What you have to do:
If an entry includes an image, drop the image and copy the rest verbatim.
*** Opening Input data ***
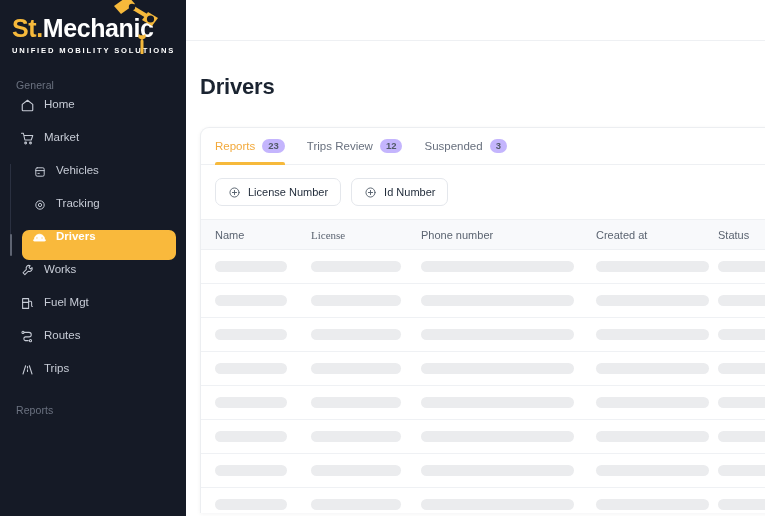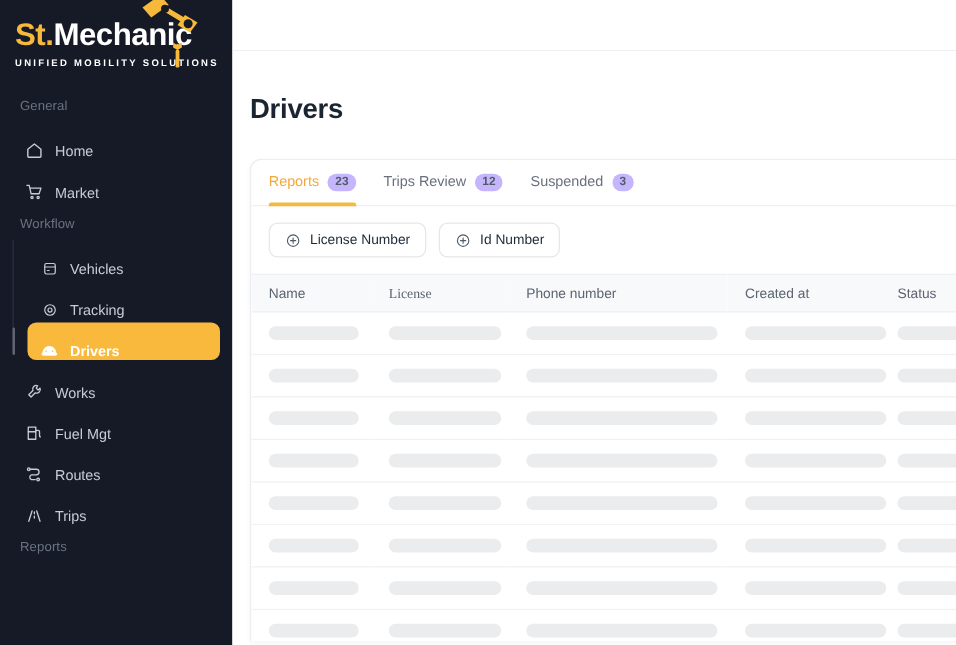"Home" .nav-item { align-items: flex-end -> flex-start }
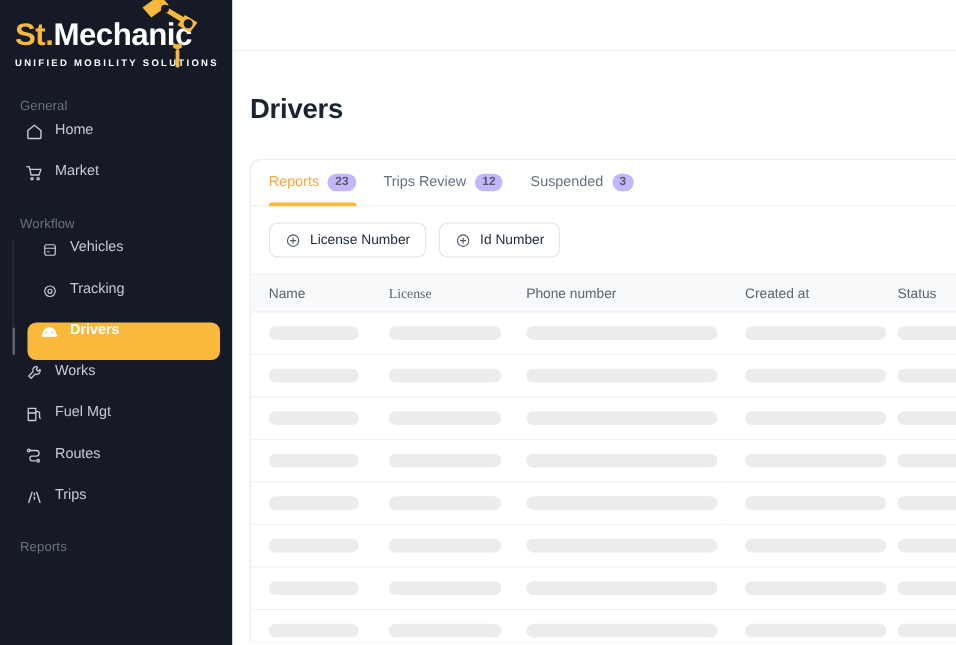"Workflow" div.nav-section { html: <div>Workflow</div> -> none }
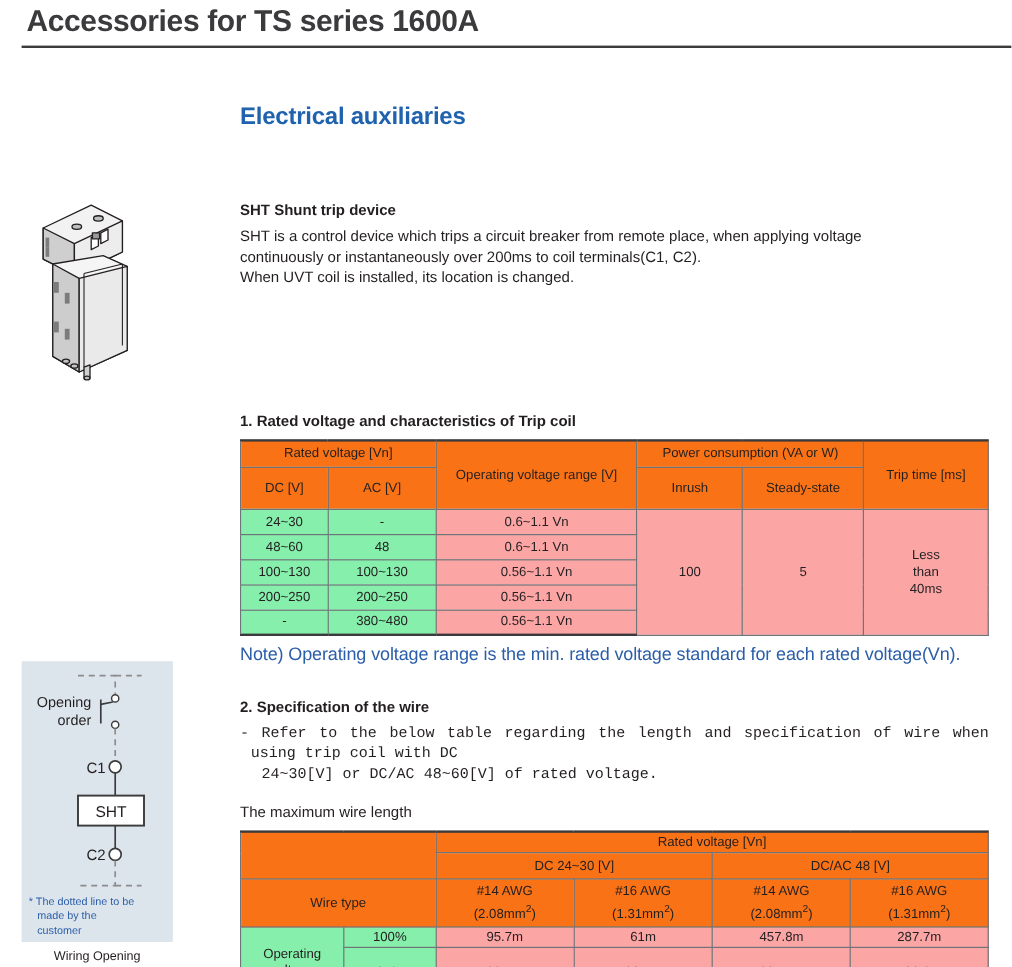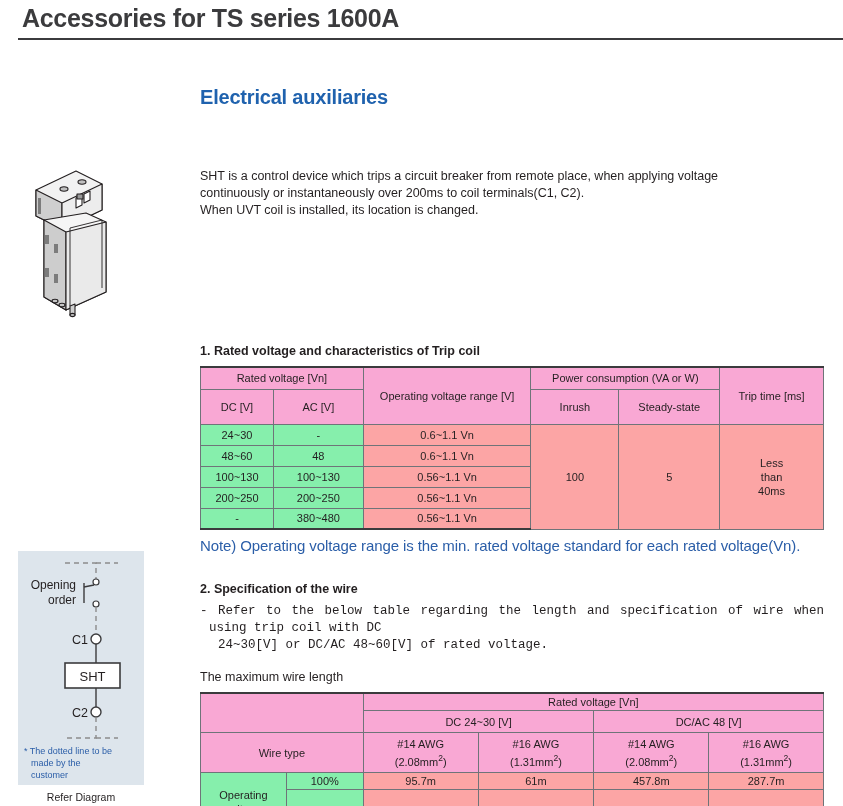"SHT Shunt trip device" div.intro-title { html: none -> <div>SHT Shunt trip device</div> }
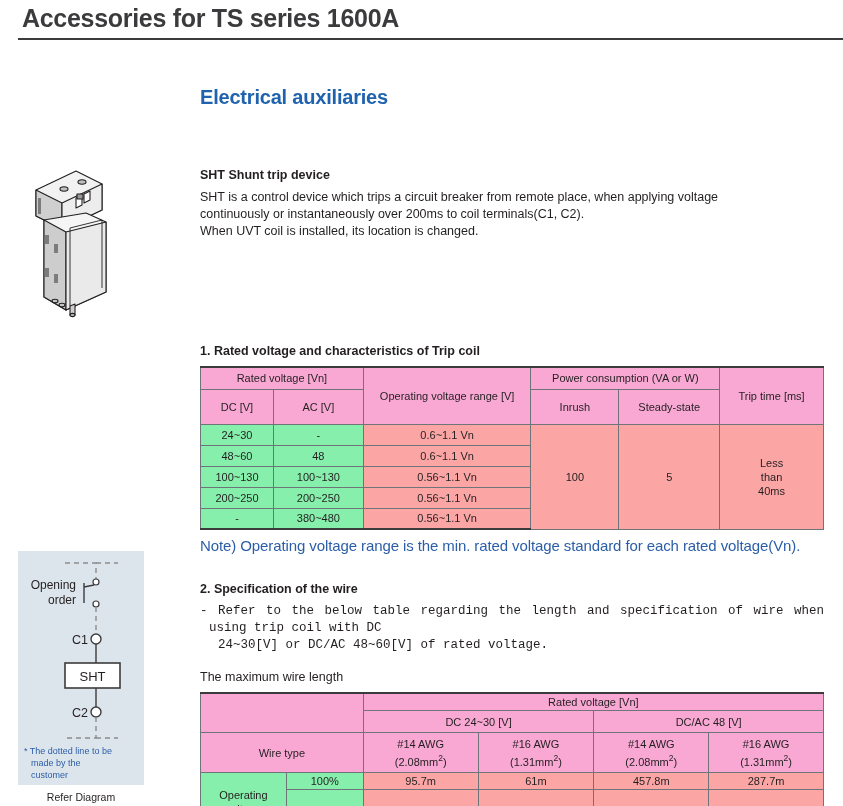"Rated voltage [Vn]" .hdr { background: #f9a8d4 -> #f97316 }
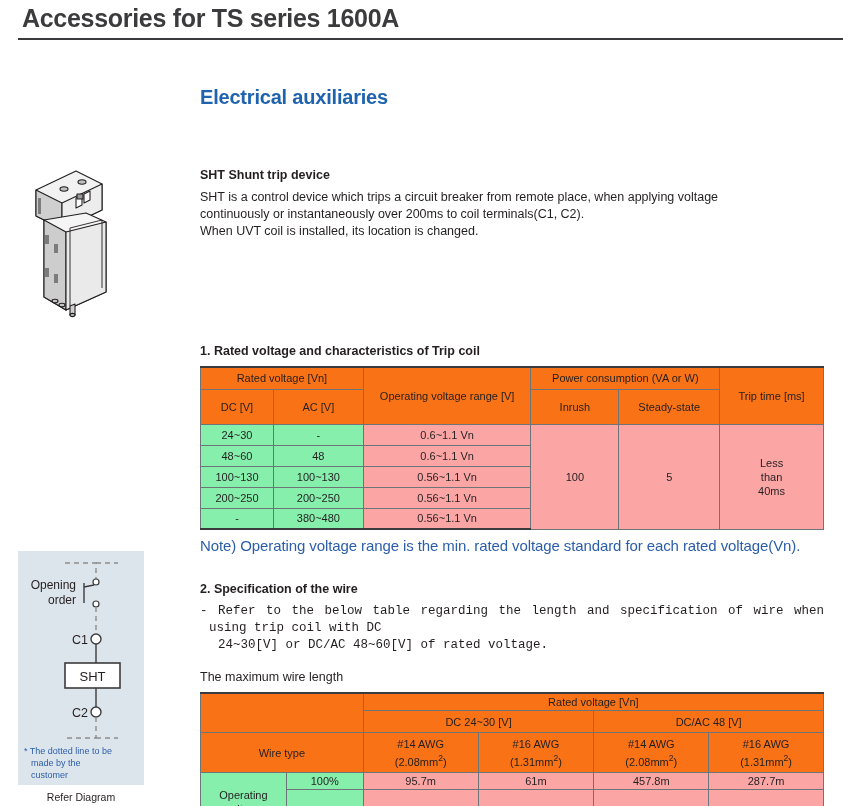"Refer Diagram" div.wiring-caption { text: Refer Diagram -> Wiring Opening }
*** Closing Input data ***
Response below:
"Home" .nav-item { align-items: flex-end -> flex-start }
"Workflow" div.nav-section { html: <div>Workflow</div> -> none }
"SHT Shunt trip device" div.intro-title { html: none -> <div>SHT Shunt trip device</div> }
"Rated voltage [Vn]" .hdr { background: #f9a8d4 -> #f97316 }
"Refer Diagram" div.wiring-caption { text: Refer Diagram -> Wiring Opening }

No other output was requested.